In a recent Fortune article, Duolingo CEO Luis von Ahn sparked a heated debate by claiming that in the future, schools may exist primarily for childcare, while AI takes over the teaching.
While the comment stirred controversy (especially among instructors, teachers who feel devalued) it also raises important questions:
- How far can AI go in education?
- And more importantly, how should we, as instructors respond and behave?
As someone passionate about online learning and educational innovation, I’ve taught AI to hundreds of corporate teams in person, and I’ve seen firsthand how AI can actually :
- create lazy people
- make people less capable of reasoning
- abandoning slowly their faculty of thinking .by themselves.

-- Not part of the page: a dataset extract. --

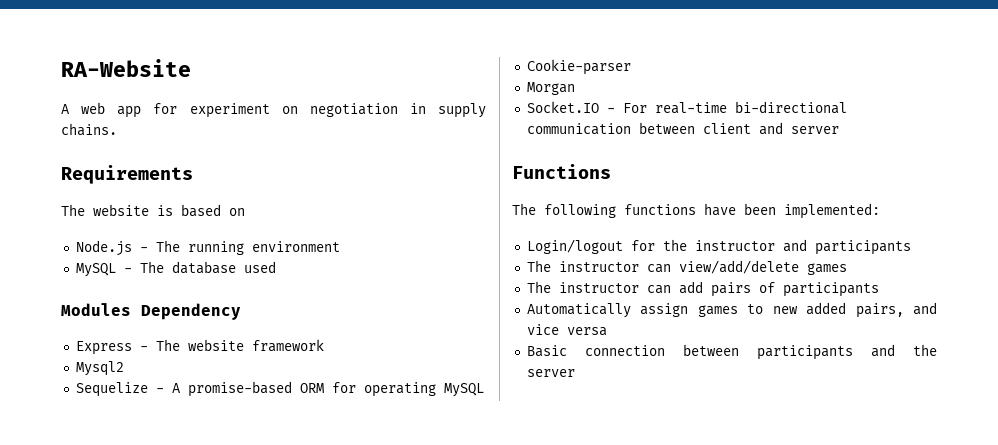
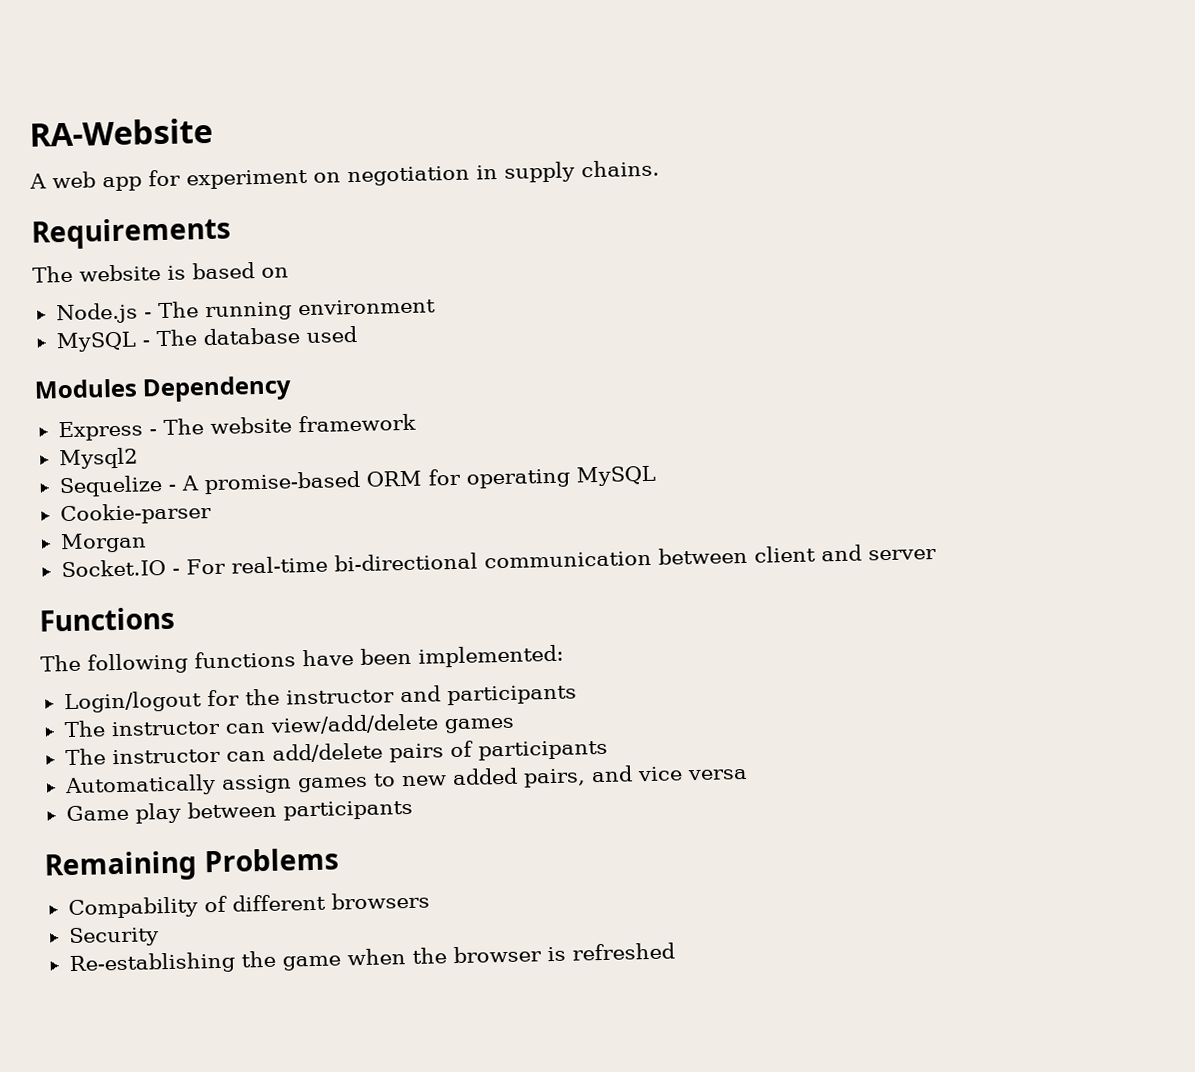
[678,281,703,294] add -> [271,742,383,763] add/delete
[526,345,665,357] Basic connection -> [65,802,181,824] Game play
[870,344,937,357] [526,369,575,377] and the server -> [44,847,339,883] [67,891,430,920] [68,926,159,948] [68,942,675,976] // Remaining Problems // Compability of different browsers // Security // Re-establishing the game when the browser is refreshed

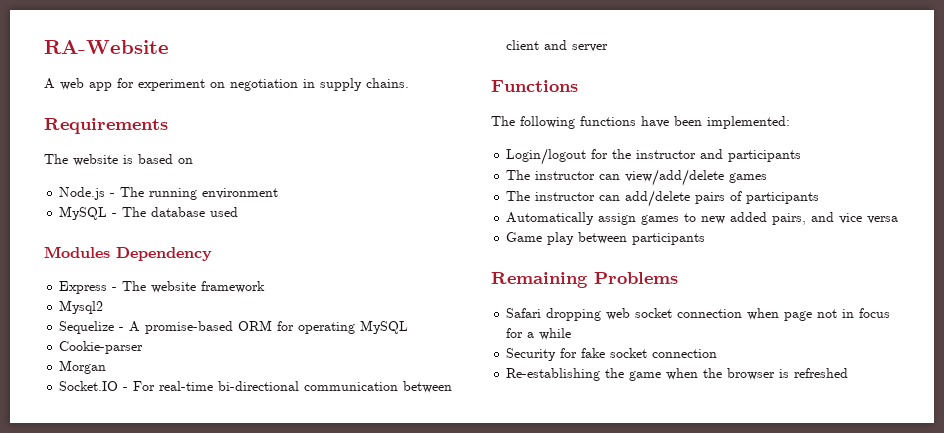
[67,891,430,920] [68,926,159,948] Compability of different browsers // Security -> [506,308,891,321] [506,328,572,340] [506,348,718,361] Safari dropping web socket connection when page not in focus for a while // Security for fake socket connection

While AI can be a powerful support tool, it should never be a replacement. Real teaching involves empathy, nuance, and the ability to challenge assumptions, something AI is still far from mastering.
Platforms like Udemy should demonstrate the real value of human-created courses when combined with smart, intentional use of technology. Not blind dependence on it. But, I have to say I am starting being concerned about the future changes …
- The key isn’t to fear AI, of course. It is already everywhere.
- We, as instructors, and I guess partners, have to think how to shape its role thoughtfully.
- Let’s use it to empower instructors and help them
- For the students to personalize learning paths
- To enhance accessibility
- not to erase the human touch that makes education meaningful.